- Born: 1897 Sveti Ivan Zelina
- Died: 1988 Zagreb, Croatia
- Education: University of Zagreb
- Occupation: Physician
- Known for: First female graduate of the School of Medicine
- Medical career
- Field: Pediatrics Pulmonology
- Sub-specialties: Tuberculosis

= Kornelija Sertić =

Croatian physician

Kornelija Sertić (1897 – 1988) was a Croatian tuberculosis researcher and a pioneer for women in medicine.

== Early life ==
Sertić was born in the Croatian town of Sveti Ivan Zelina (at that time a part of Austro-Hungarian Monarchy).

She was the first woman to graduate from the School of Medicine in Zagreb, in 1923. The school opened in 1917.

In addition to her studies in Zagreb, she also studied at the Medical Faculty in Graz, Austria. When she graduated in Zagreb on 30 November 1923, she was the first woman to do so.

=== Career ===
Sertić specialized in pediatrics and became a specialist in tuberculosis and lung diseases. From 1924 to 1928, she worked at the Epidemiological Institute for Dr. Berislav Borčićand and from there went to a children's dispensary in Zagreb as a pediatrician. By winning a scholarship from the Rockefeller Foundation she was able to work at the Paris Clinic for Prevention of Children's Tuberculosis.

Beginning in 1928, she served as a specialist in lung diseases (especially tuberculosis) at a state hospital as well as at a dispensary in Zagreb. She also worked in the Zagreb school polyclinic as deputy chief. From 1930 to 1943, she organized the National Health Center in Sušak and health centers in the Croatian Littoral.
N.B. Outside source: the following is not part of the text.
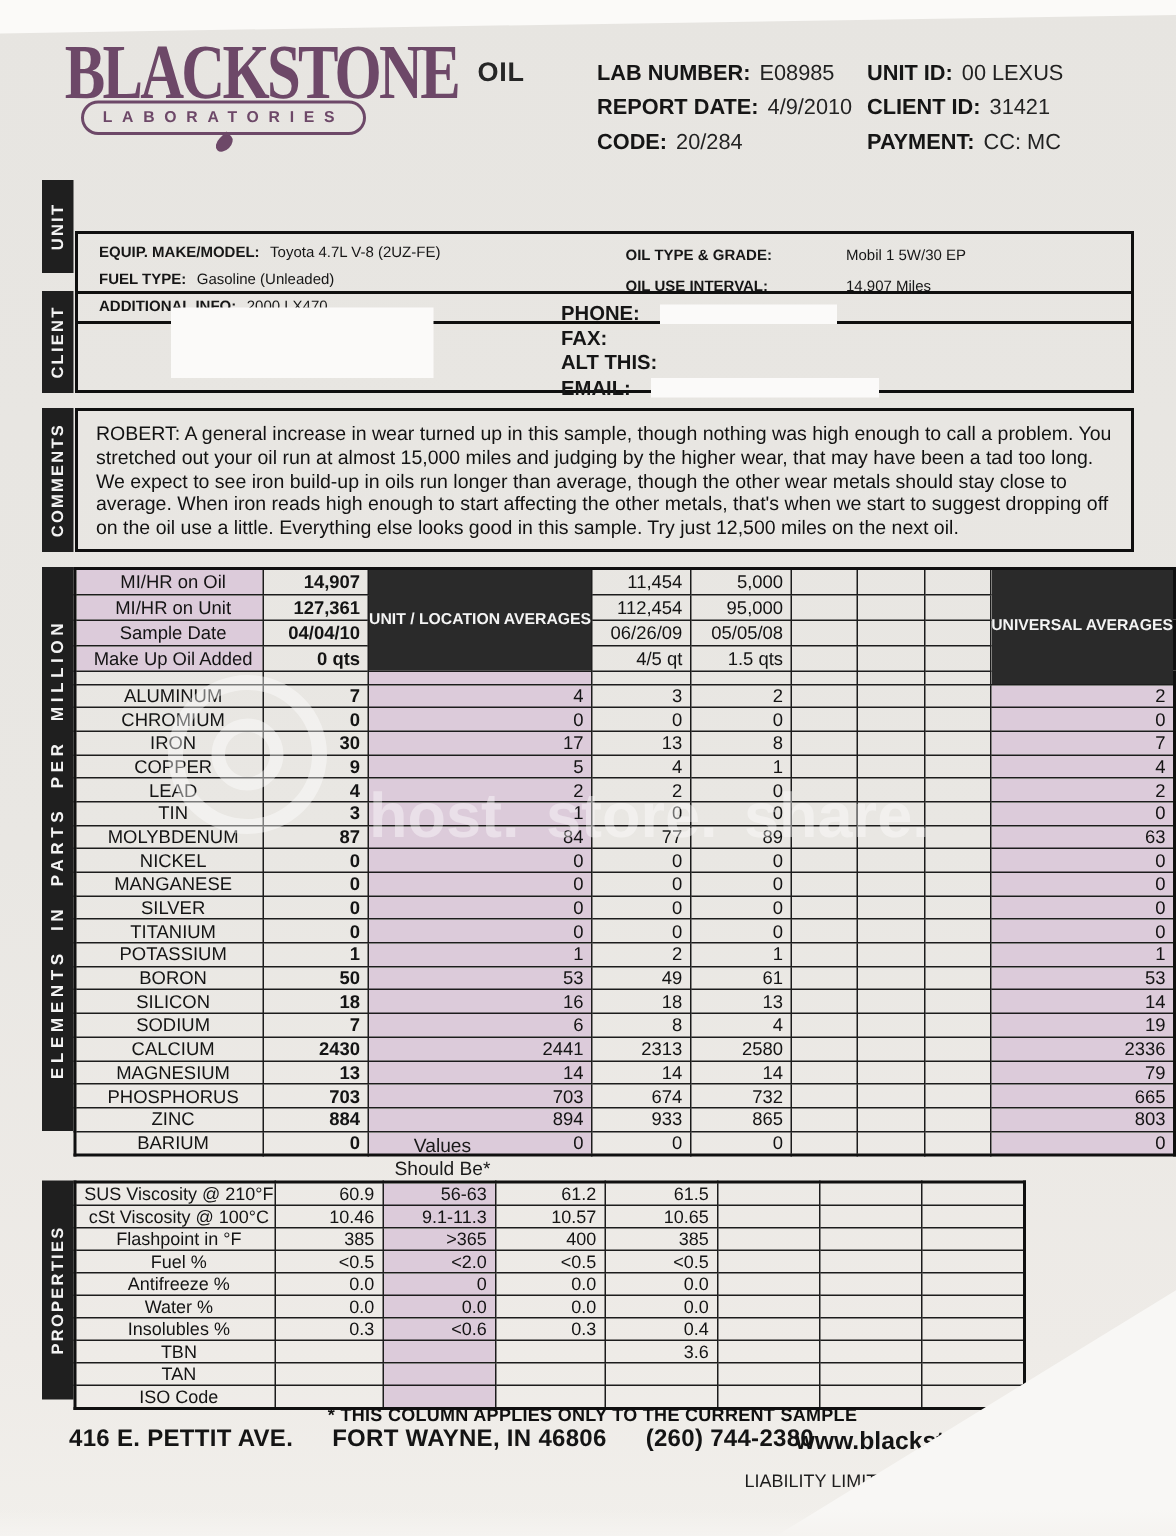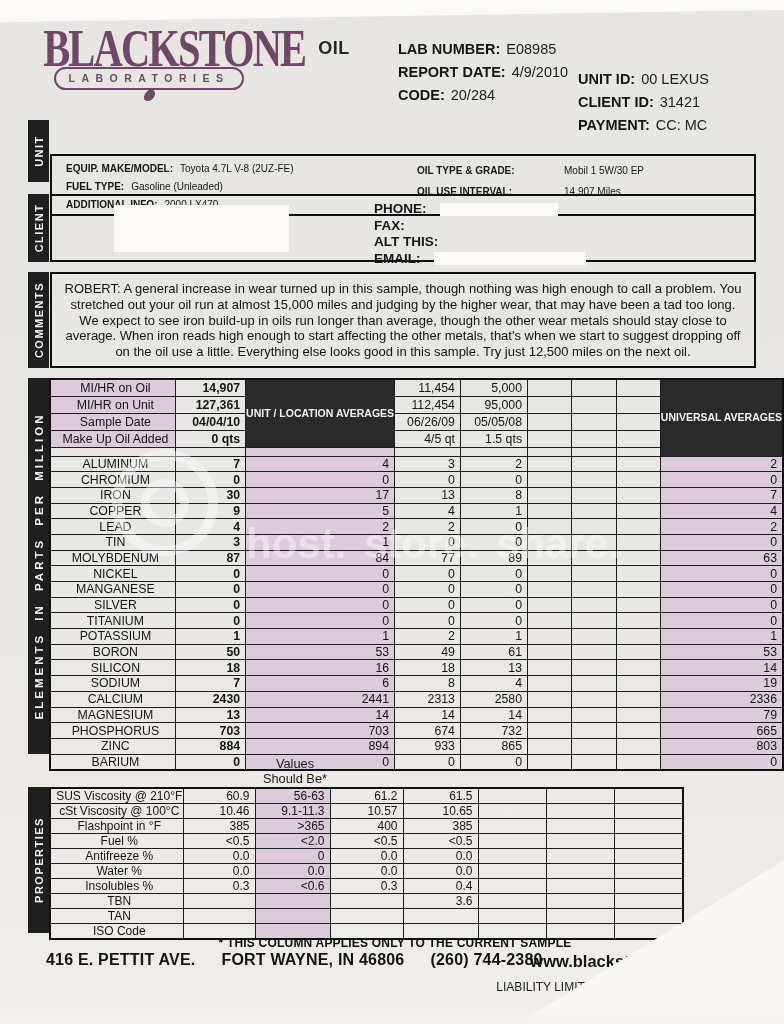"UNIT ID: 00 LEXUS" .hdr-block.ids { margin-top: 30px -> none }
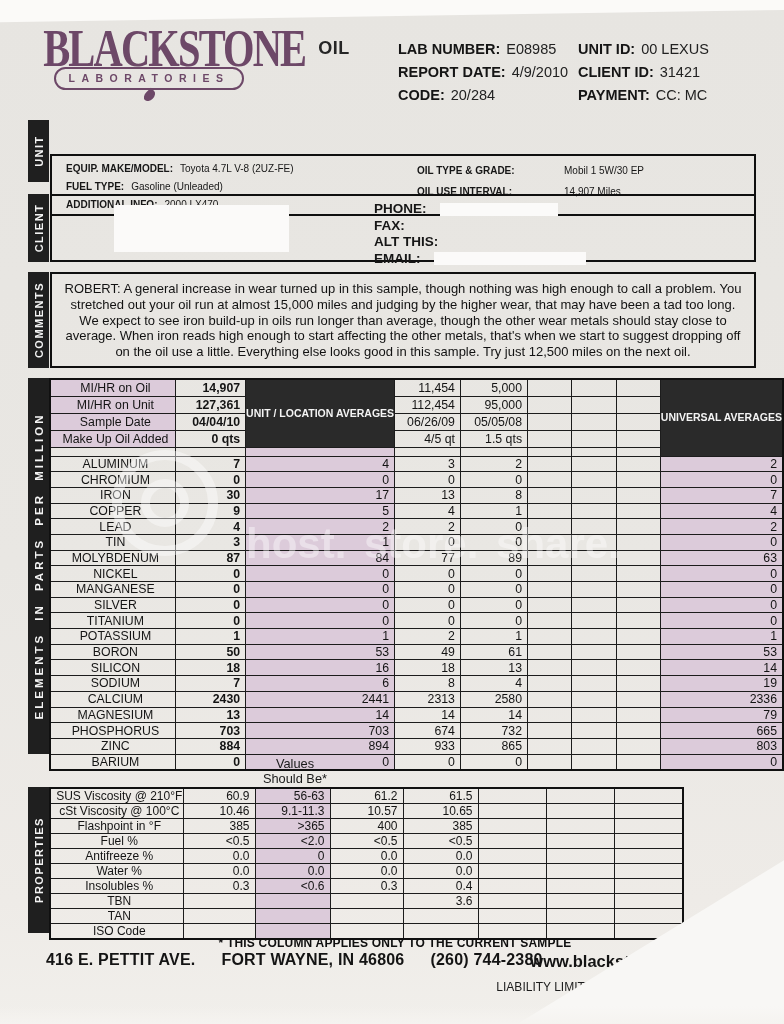"ROBERT: A general increase in" .comments-box { text-align: center -> none }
During World War II she was imprisoned for some time by the Gestapo but was released after intervention by a general, which allowed her to support her family as a physician for members of the Croatian Chamber of Crafts. She also saw private patients in her office at 17 Hatzova Street where she administered pneumothorax to patients with tuberculosis. She treated some patients for free. After the war's end, Sertić became director of the Trešnjevka Health Center in Zagreb.

In 1948, she travelled to Copenhagen, Denmark on scholarship to study vaccinations and tuberculosis control. She received many awards for her work and was named president of the TB section of the Croatian Red Cross.

=== Personal life ===
In 1932, Sertić married her colleague, pulmonologist and tuberculosis specialist, Stanko Ibler. She died in 1988 in Zagreb.